O elogio dos canhotos

[24/01/2009]

Meu filho, Beto Scliar, é canhoto. Isto não impede que ele seja um excelente fotógrafo: trabalha a câmera com uma desenvoltura de dar inveja. No que, aliás, ele está na companhia de canhotos ilustres: Leonardo da Vinci, Michelangelo, Toulouse-Lautrec, Robert de Niro, Nicole Kidman, Angelina Jolie (e Brad Pitt, claro), Marilyn Monroe, o Lewis Carroll de Alice no País das Maravilhas, Spike Lee, Paul McCartney, Albert Einstein, Napoleão, Pelé (e Maradona, a propósito) e cerca de 10% da população. É uma coisa genética, e seria apenas uma curiosidade, não fosse o significado funcional, e também simbólico, que tem a mão para a espécie humana.

 

 

No teto da Capela Sistina, em Roma, há uma pintura famosa, do canhoto Michelangelo: mostra a criação do primeiro homem. Ali está Deus, barbudo e severo, dando vida a Adão. E Ele o faz estendendo a mão para a mão do primeiro homem. Da mão brota a vida. O que faz sentido, quando se pensa que a mão transformou o ser humano no Homo faber, capaz de produzir desde machados de pedra até computadores. Mas, claro, para a maioria das pessoas isto se refere à mão direita. O canhoto é diferente. E a diferença sempre foi encarada com suspeição. A mão direita é a destra, e destreza é sinônimo de habilidade; a mão esquerda é, em latim, a sinistra, e o termo fala por si. Mão esquerda, em praticamente todas as culturas, é uma metáfora para o inusitado, para o desviante. “Vai, Carlos, vai ser gauche na vida”, diz o verso famoso em que Drummond prevê, para si próprio, um futuro incerto, coisa mais que esperada, afinal, ele queria ser poeta, um gauche — a palavra francesa quer dizer exatamente isso, esquerda.

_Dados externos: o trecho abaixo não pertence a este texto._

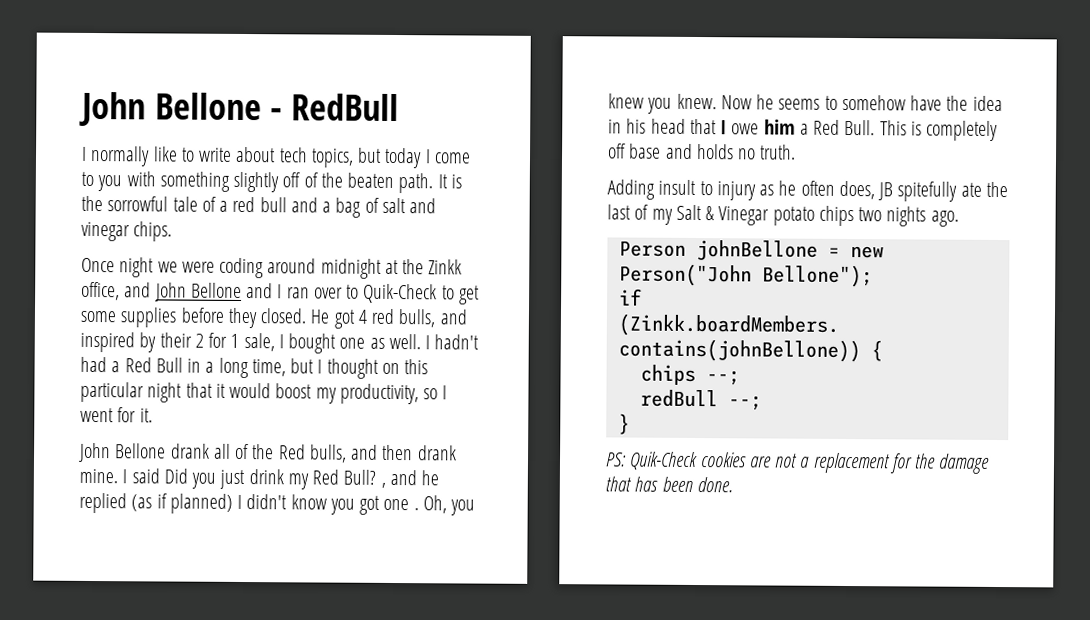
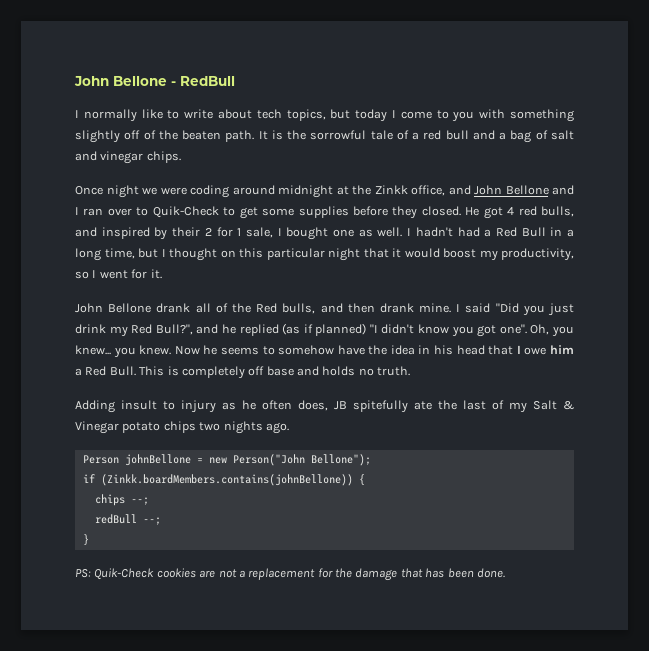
[163,468,188,484] Did -> [495,303,519,313] "Did
[343,469,386,488] Bull? , -> [155,324,193,335] Bull?",
[237,494,243,509] I -> [369,324,378,333] "I
[383,498,419,511] one . -> [499,324,527,334] one".
[608,93,644,109] knew -> [75,345,111,355] knew...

E existe ainda o aspecto político. Na Revolução Francesa, os contestadores sentavam à esquerda no parlamento, e desde então esquerda designa aqueles que querem mudar a sociedade, às vezes pela revolução. Por outro lado, em muitos idiomas europeus, “direito” significa aquilo que é certo, correto. No folclore português (e brasileiro), “canhoto” às vezes identifica o demônio. “Ter duas mãos esquerdas” significa inaptidão.

 

 

Bem, agora acaba de assumir o governo norte-americano um presidente canhoto (não é o primeiro: George Bush pai também o era, mostrando que neste caso o significado político nada tem a ver com a mão preferencial). A eleição de Obama ajuda os negros a recuperar sua dignidade. Espera-se que ajude os canhotos também.